In addition, these eating disorders have been formally identified by the American Psychiatric Association’s fifth edition of the Diagnostic and Statistic Manual of Mental Disorders (DSM-V), which means that people who have eating disorders can be clinically diagnosed based on a set of criteria. The webpage to the manual even states that “diagnostic criteria are provided for pica, rumination disorder, avoidant/restrictive food intake disorder, anorexia nervosa, bulimia nervosa, and binge-eating disorder.” What about the “other” eating disorders, the unidentified, unknown eating disorders that hide in the shadows of clinically diagnosable ones. What are they?

People who have disordered relationships with food are often grouped together in an obscure category of eating disorders called “other specified feeding or eating disorder” (OSFED). Formerly known as “eating disorder otherwise not specified” (EDNOS), OSFED is the broadest category of eating disorders that, according to the DSM-V, includes atypical anorexia nervosa, bulimia nervosa of low frequency and/or limited duration, binge-eating disorder of low frequency and/or limited duration, purging disorder, and night eating syndrome (American Psychiatric Association, 2013). Some of these OSFED eating disorders appear to be better known because they contain the words “anorexia,” “bulimia,” “binge-eating,” and “purging,” but why are they classified under OSFED?
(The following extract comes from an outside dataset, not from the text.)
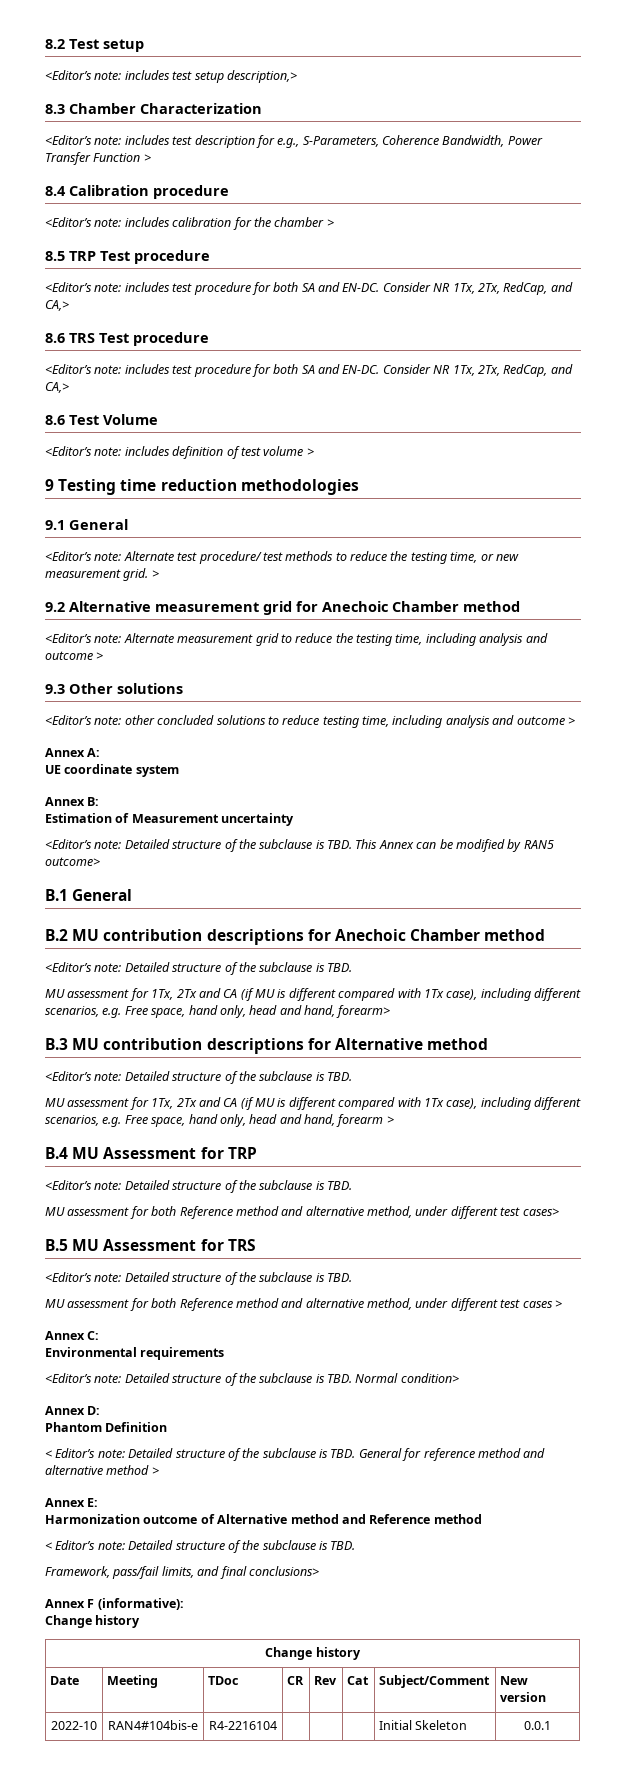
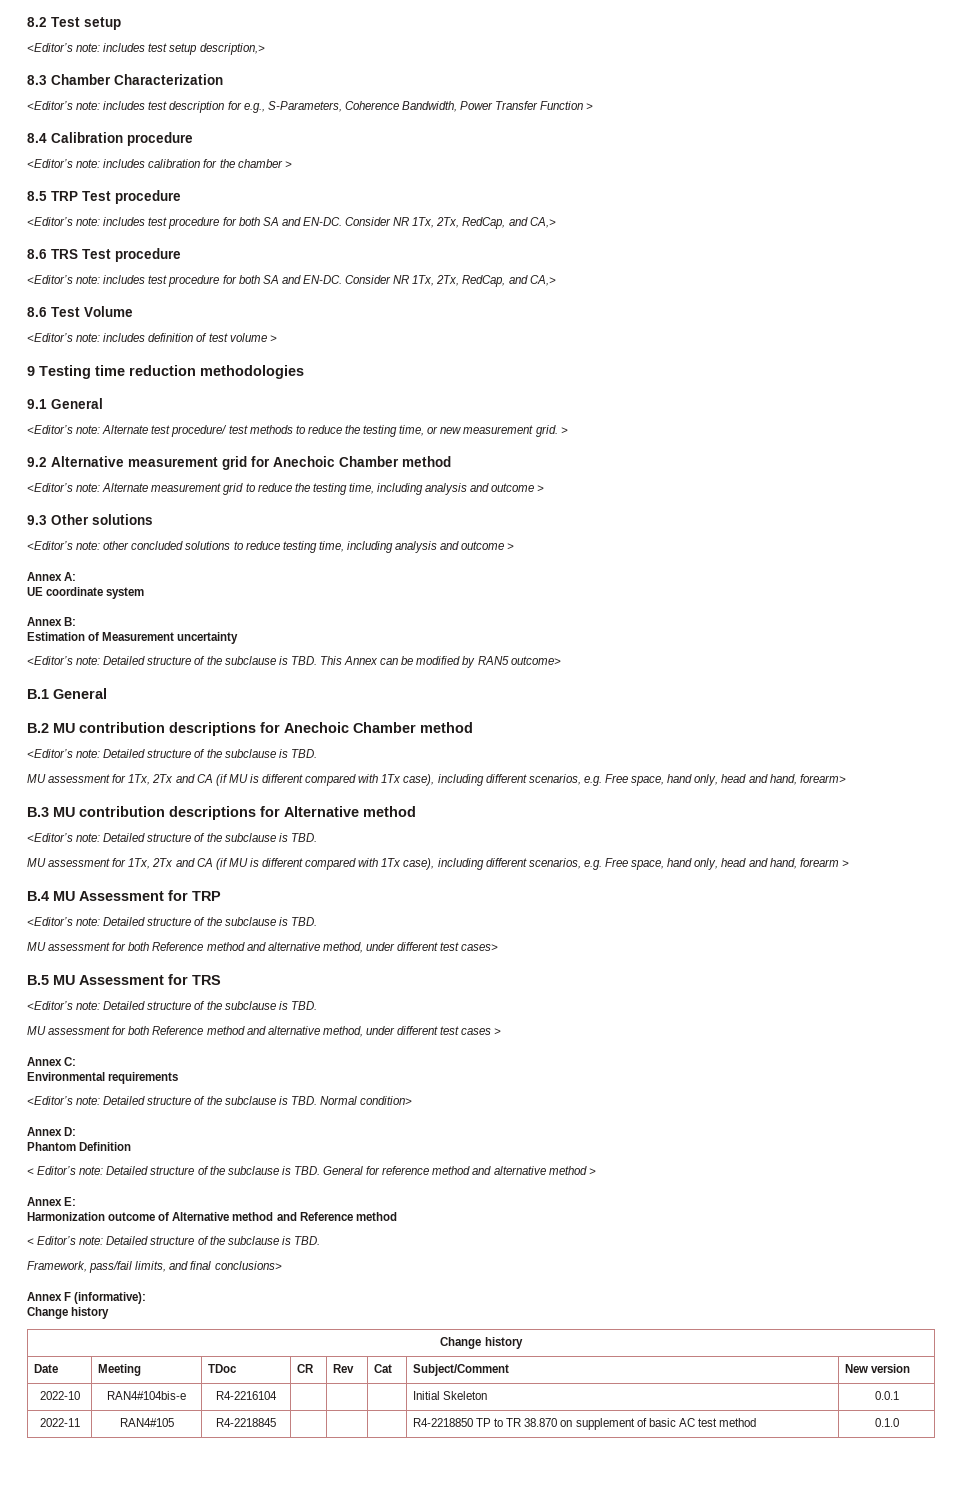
+ 2022-11 | RAN4#105 | R4-2218845 | | | | R4-2218850 TP to TR 38.870 on supplement of basic AC test method | 0.1.0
Based on other information provided by the DSM-V, the category “applies to presentations in which symptoms characteristic of a feeding and eating disorder that cause clinically significant distress or impairment in social, occupational, or other important areas of functioning predominate but do not meet the full criteria for any of the disorders in the feeding and eating disorders diagnostic class” (American Psychiatric Association, 2013). For this reason, OSFED is the most common diagnosis given to individuals. However, individuals seeking help and not knowing what they need to get better may get frustrated with being labeled as “other.”

According to multiple scholarly sources, OSFED comprises from forty to sixty percent of treatment-seekers at eating disorder specialty clinics, with OSFED prevalence of up to ninety percent in non-specialty settings (Rockert, Kaplan, & Olmsted, 2007; Fairburn et al., 2007; Zimmerman, Francione-Witt, Chelminski, Young, & Tortolani, 2008). One prevalence study showed that seventy-five percent of young women received OSFED diagnoses. OSFED also touches upon men, ethnic minority groups, athletes, children and adolescents, and the elderly (Thomas, Vartanian, & Brownell, 2009). Based on these extensive studies, the OSFED category continues to be too broad for use as a diagnostic criterion in each individual case.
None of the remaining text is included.